Export big data from influxdb




I need to export some days of data from influxDB to files (csv and excel).
Can you to suggest me the right way to proceed?

I tried these solutions:


curl -G 'http://my.server.com:8086/query?db=mydb' --data-urlencode "q=select * from sensor where time > now() - 2d" > output_file

pros: only 6 seconds
cons: hard to format output in csv and excel

python InfluxDBClient

client = influxdb.InfluxDBClient( ... )
points = client.query(query, chunked=True, chunk_size=10000).get_points()
dfs = pd.DataFrame(points)
for d in dfs:
    d.to_excel(writer, "Sheet")

pros: easy to format output with pandas lib. No influx max-row-limit (default=10000)
cons: It takes 2 minutes and 24 seconds

python DataFrameClient

client = influxdb.DataFrameClient( ... )
dfs_dict = client.query(query, chunked=True)
ret = dfs_dict["sensor"]
for d in ret:
    d.to_excel(writer, "Sheet")

pros: easy to format output with pandas lib. It take 10 seconds
cons: influx max-row-limit (default=10000)

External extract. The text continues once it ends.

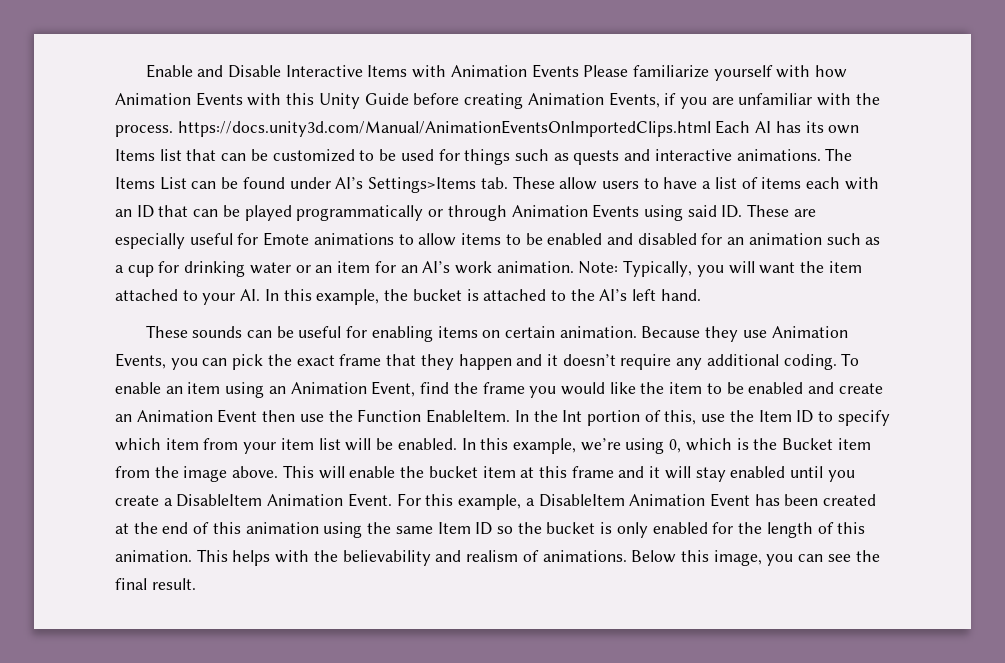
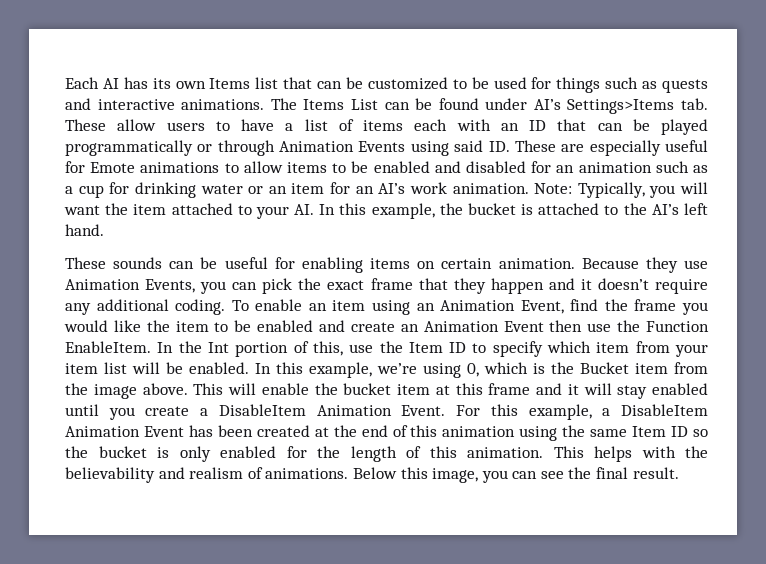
- Enable and Disable Interactive Items with Animation Events Please familiarize yourself with how Animation Events with this Unity Guide before creating Animation Events, if you are unfamiliar with the process. https://docs.unity3d.com/Manual/AnimationEventsOnImportedClips.html Each AI has its own Items list that can be customized to be used for things such as quests and interactive animations.
+ Each AI has its own Items list that can be customized to be used for things such as quests and interactive animations.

Cons in each solution is unacceptable for me :frowning:
Where I’m wrong?
I can’t wait so much time, I can’t change max-row-limit from influxdb.conf and I need to split output and write it in csv+excel format.
I hope in your help.



You can define the output type as json|csv|column

-format 'json|csv|column’
Format specifies the format of the server responses: json, csv, or column.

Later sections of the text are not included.